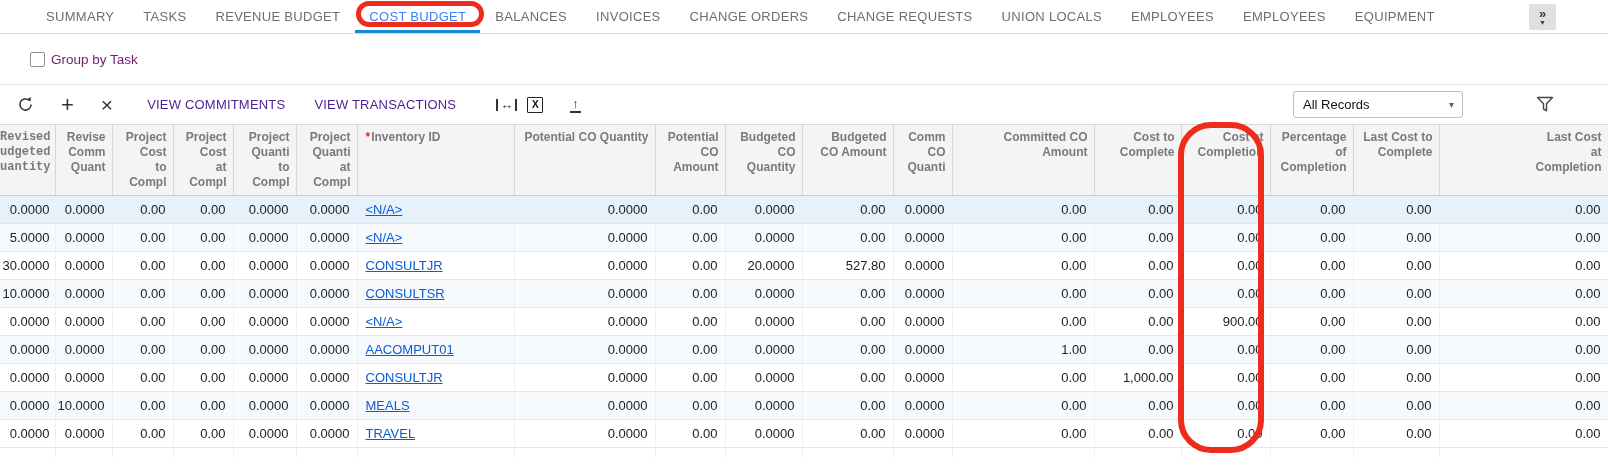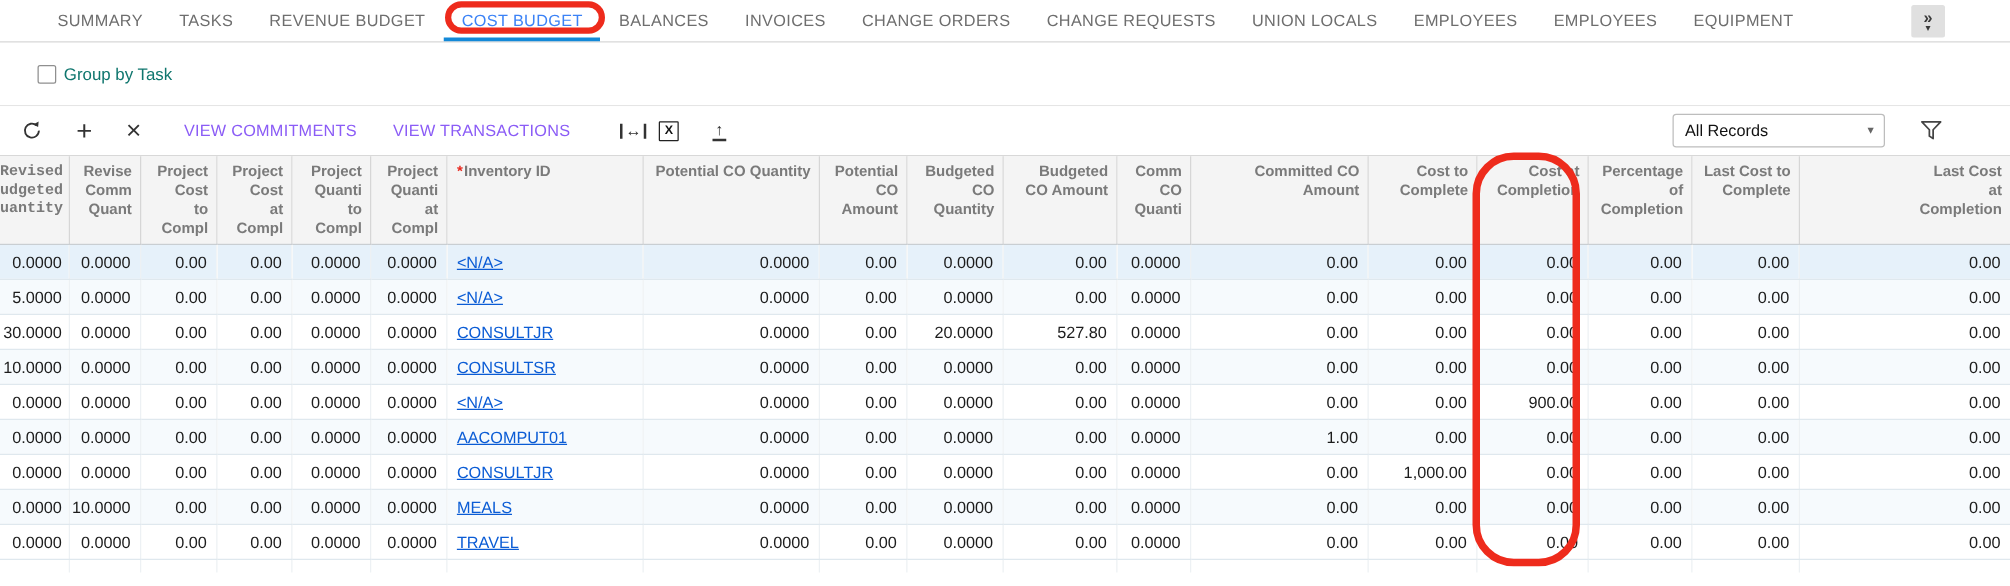--- a/index.html
+++ b/index.html
@@ -22,7 +22,7 @@
   
   .groupbar { height:51px; border-bottom:1px solid #e5e5e5; display:flex; align-items:center; padding-left:30px; background:#fff; }
   .checkbox { width:15px; height:15px; border:1px solid #8f8f8f; border-radius:2px; background:#fff; margin-right:6px; cursor:pointer; }
-  .group-label { font-size:13.5px; color:#0f766e; }
+  .group-label { font-size:13.5px; color:#701a75; }
 
   
   .toolbar { height:40px; border-bottom:1px solid #d8d8d8; display:flex; align-items:center; padding-left:17px; padding-right:54px; background:#fff; }

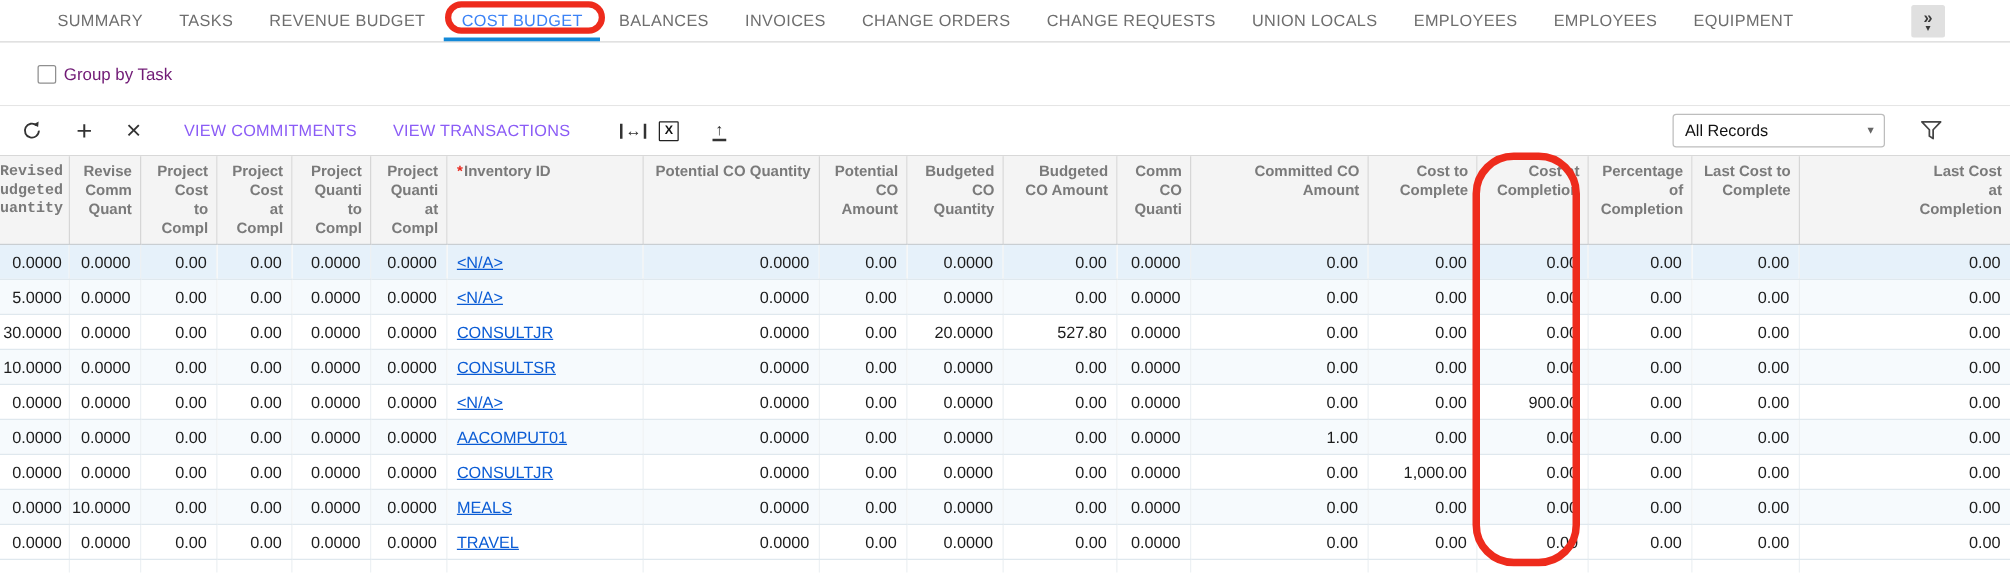--- a/index.html
+++ b/index.html
@@ -30,7 +30,7 @@
   .ico-gap { margin-right:27px; }
   .glyph-plus { font-size:22px; font-weight:300; line-height:20px; }
   .glyph-x { font-size:21px; font-weight:300; line-height:20px; }
-  .txtbtn { font-size:13px; color:#8b5cf6; letter-spacing:.2px; padding:0 7px; margin-right:15px; cursor:pointer; white-space:nowrap; }
+  .txtbtn { font-size:13px; color:#4c1d95; letter-spacing:.2px; padding:0 7px; margin-right:15px; cursor:pointer; white-space:nowrap; }
   .fitw { border-left:2px solid #333; border-right:2px solid #333; padding:0 2px; font-size:13px; line-height:12px; margin:0 10px 0 18px; }
   .excel { width:16px; height:16px; border:1.6px solid #222; border-radius:1px; display:flex; align-items:center; justify-content:center;
            font-size:10px; font-weight:bold; color:#111; margin-right:27px; }

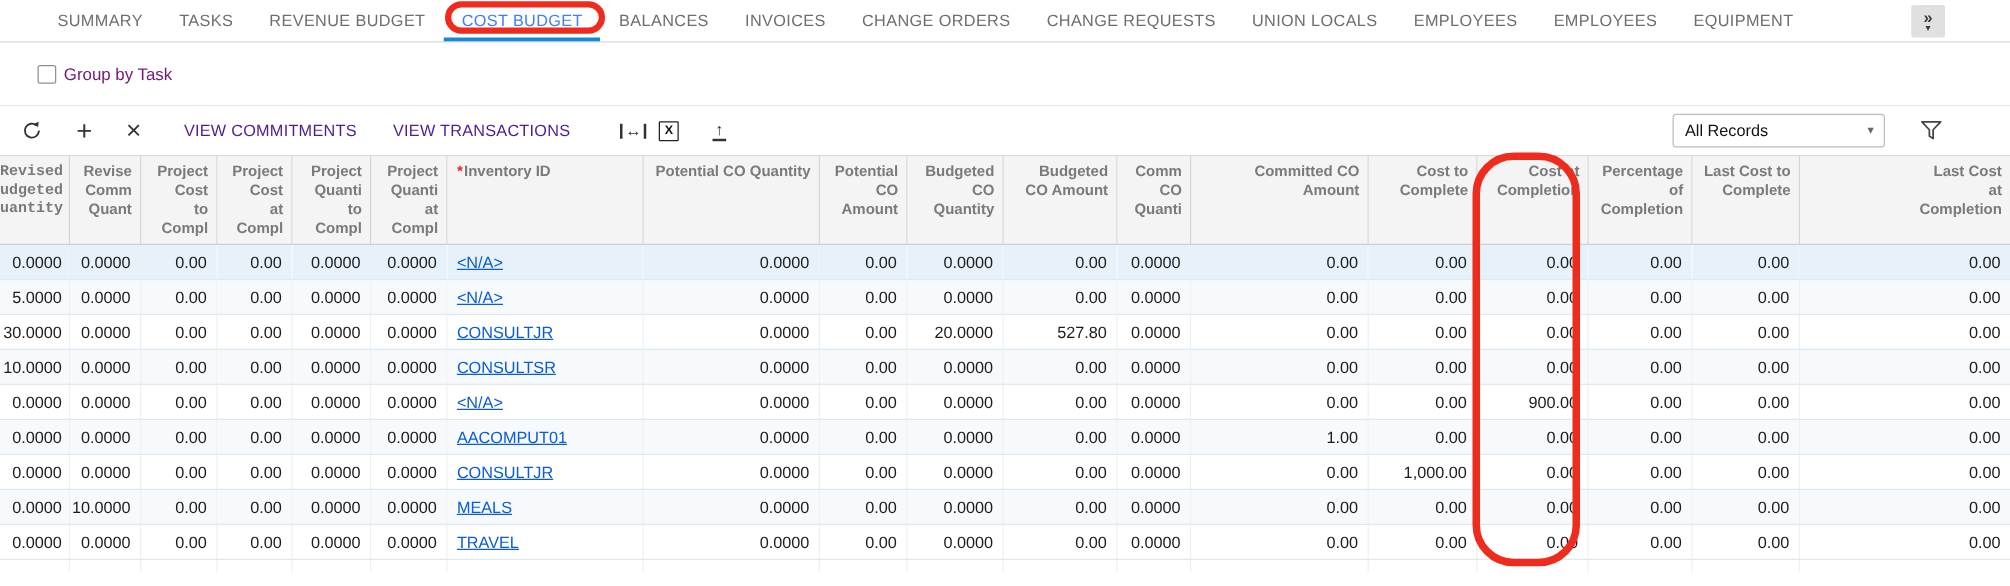--- a/index.html
+++ b/index.html
@@ -35,7 +35,7 @@
   .excel { width:16px; height:16px; border:1.6px solid #222; border-radius:1px; display:flex; align-items:center; justify-content:center;
            font-size:10px; font-weight:bold; color:#111; margin-right:27px; }
   .upload { border-bottom:2px solid #333; padding:0 2px 1px 2px; font-size:13px; font-weight:bold; line-height:13px; }
-  .toolbar-right { margin-left:auto; display:flex; align-items:center; }
+  .toolbar-right { margin-left:auto; display:flex; align-items:center;gap:45px; }
   .select { width:170px; height:27px; border:1px solid #bdbdbd; border-radius:3px; background:#fff; display:flex; align-items:center;
             padding-left:9px; font-size:13px; color:#111; cursor:pointer; position:relative; margin-right:28px; }
   .select .arrow { position:absolute; right:8px; color:#666; font-size:10px; }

· · · ·

[Required work]: All of the listing is to be written out exactly, with the pictures left out.

[Your response]:
--- a/index.html
+++ b/index.html
@@ -22,7 +22,7 @@
   
   .groupbar { height:51px; border-bottom:1px solid #e5e5e5; display:flex; align-items:center; padding-left:30px; background:#fff; }
   .checkbox { width:15px; height:15px; border:1px solid #8f8f8f; border-radius:2px; background:#fff; margin-right:6px; cursor:pointer; }
-  .group-label { font-size:13.5px; color:#0f766e; }
+  .group-label { font-size:13.5px; color:#701a75; }
 
   
   .toolbar { height:40px; border-bottom:1px solid #d8d8d8; display:flex; align-items:center; padding-left:17px; padding-right:54px; background:#fff; }

--- a/index.html
+++ b/index.html
@@ -30,7 +30,7 @@
   .ico-gap { margin-right:27px; }
   .glyph-plus { font-size:22px; font-weight:300; line-height:20px; }
   .glyph-x { font-size:21px; font-weight:300; line-height:20px; }
-  .txtbtn { font-size:13px; color:#8b5cf6; letter-spacing:.2px; padding:0 7px; margin-right:15px; cursor:pointer; white-space:nowrap; }
+  .txtbtn { font-size:13px; color:#4c1d95; letter-spacing:.2px; padding:0 7px; margin-right:15px; cursor:pointer; white-space:nowrap; }
   .fitw { border-left:2px solid #333; border-right:2px solid #333; padding:0 2px; font-size:13px; line-height:12px; margin:0 10px 0 18px; }
   .excel { width:16px; height:16px; border:1.6px solid #222; border-radius:1px; display:flex; align-items:center; justify-content:center;
            font-size:10px; font-weight:bold; color:#111; margin-right:27px; }

--- a/index.html
+++ b/index.html
@@ -35,7 +35,7 @@
   .excel { width:16px; height:16px; border:1.6px solid #222; border-radius:1px; display:flex; align-items:center; justify-content:center;
            font-size:10px; font-weight:bold; color:#111; margin-right:27px; }
   .upload { border-bottom:2px solid #333; padding:0 2px 1px 2px; font-size:13px; font-weight:bold; line-height:13px; }
-  .toolbar-right { margin-left:auto; display:flex; align-items:center; }
+  .toolbar-right { margin-left:auto; display:flex; align-items:center;gap:45px; }
   .select { width:170px; height:27px; border:1px solid #bdbdbd; border-radius:3px; background:#fff; display:flex; align-items:center;
             padding-left:9px; font-size:13px; color:#111; cursor:pointer; position:relative; margin-right:28px; }
   .select .arrow { position:absolute; right:8px; color:#666; font-size:10px; }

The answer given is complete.